- **Exercise goal**:
Transcribe only the last portion of the material: exactly the lines from the one with "order number: W0026143 -> W0026173" through the end, inclusive.

════════

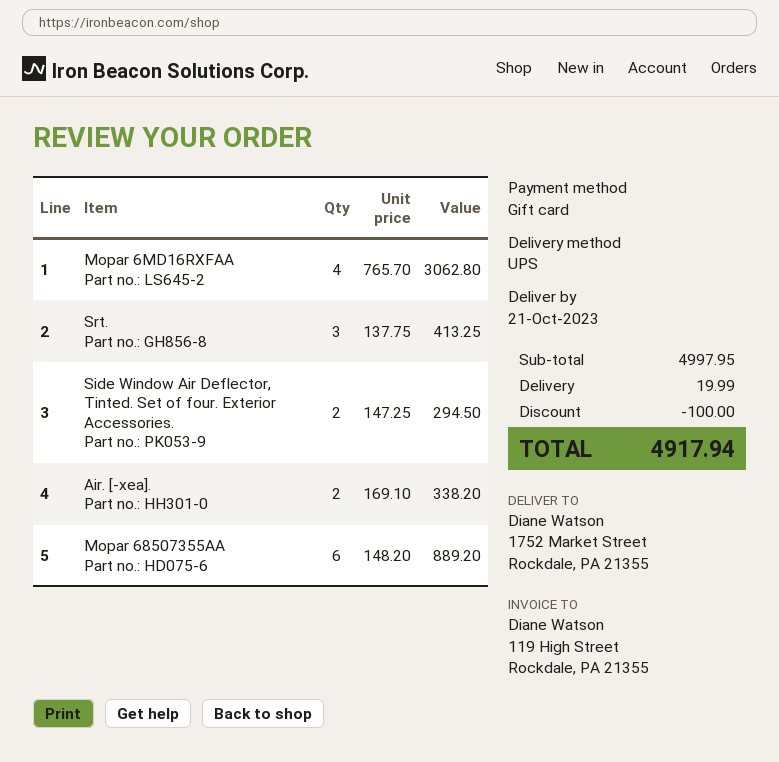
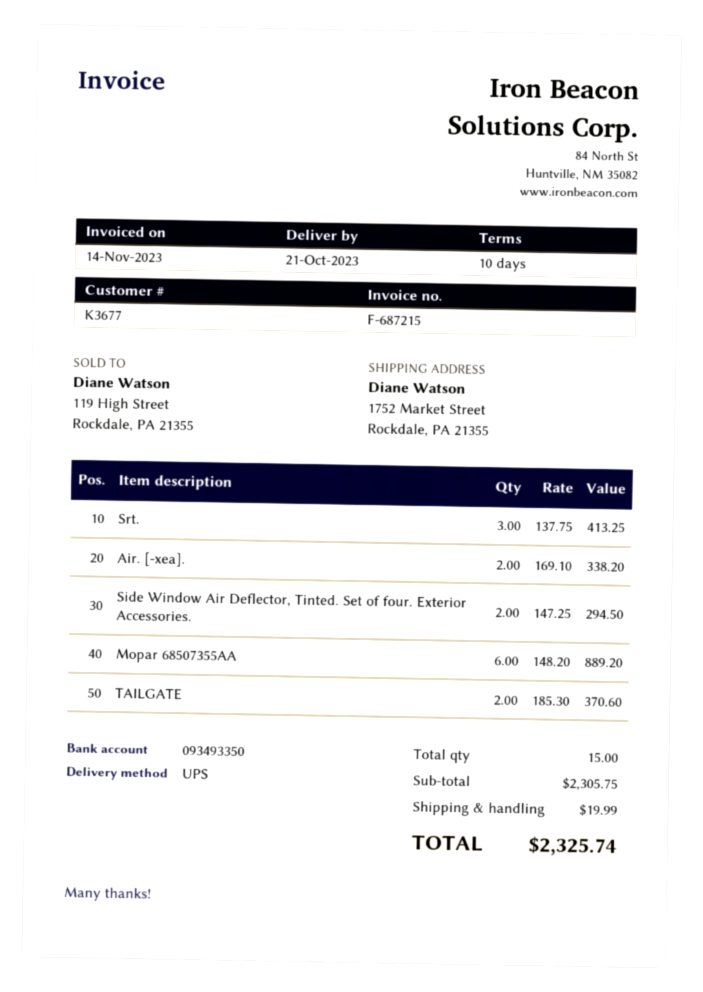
Mopar 6MD16RXFAA: 4 x 765.70 = 3062.80 -> none
TAILGATE: none -> 2 x 185.30 = 370.60
subtotal: 4997.95 -> 2305.75
discount: 100.00 -> none
total: 4917.94 -> 2325.74

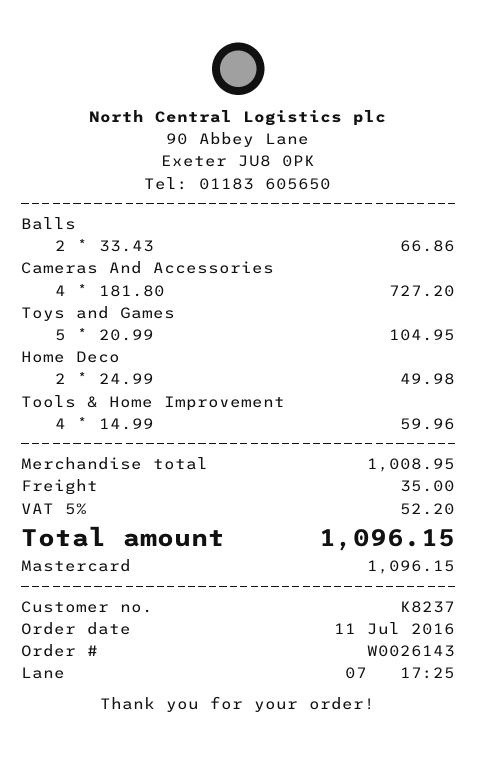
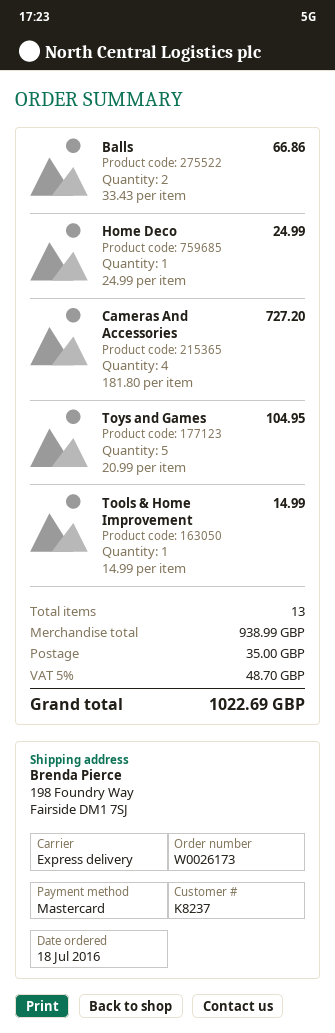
order number: W0026143 -> W0026173
order date: 2016-07-11 -> 2016-07-18
Home Deco: 2 x 24.99 = 49.98 -> 1 x 24.99 = 24.99
Tools & Home Improvement: 4 x 14.99 = 59.96 -> 1 x 14.99 = 14.99
subtotal: 1008.95 -> 938.99
tax: 5% = 52.20 -> 5% = 48.70
total: 1096.15 -> 1022.69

════════

- **Finished task**:
order number: W0026143 -> W0026173
order date: 2016-07-11 -> 2016-07-18
Home Deco: 2 x 24.99 = 49.98 -> 1 x 24.99 = 24.99
Tools & Home Improvement: 4 x 14.99 = 59.96 -> 1 x 14.99 = 14.99
subtotal: 1008.95 -> 938.99
tax: 5% = 52.20 -> 5% = 48.70
total: 1096.15 -> 1022.69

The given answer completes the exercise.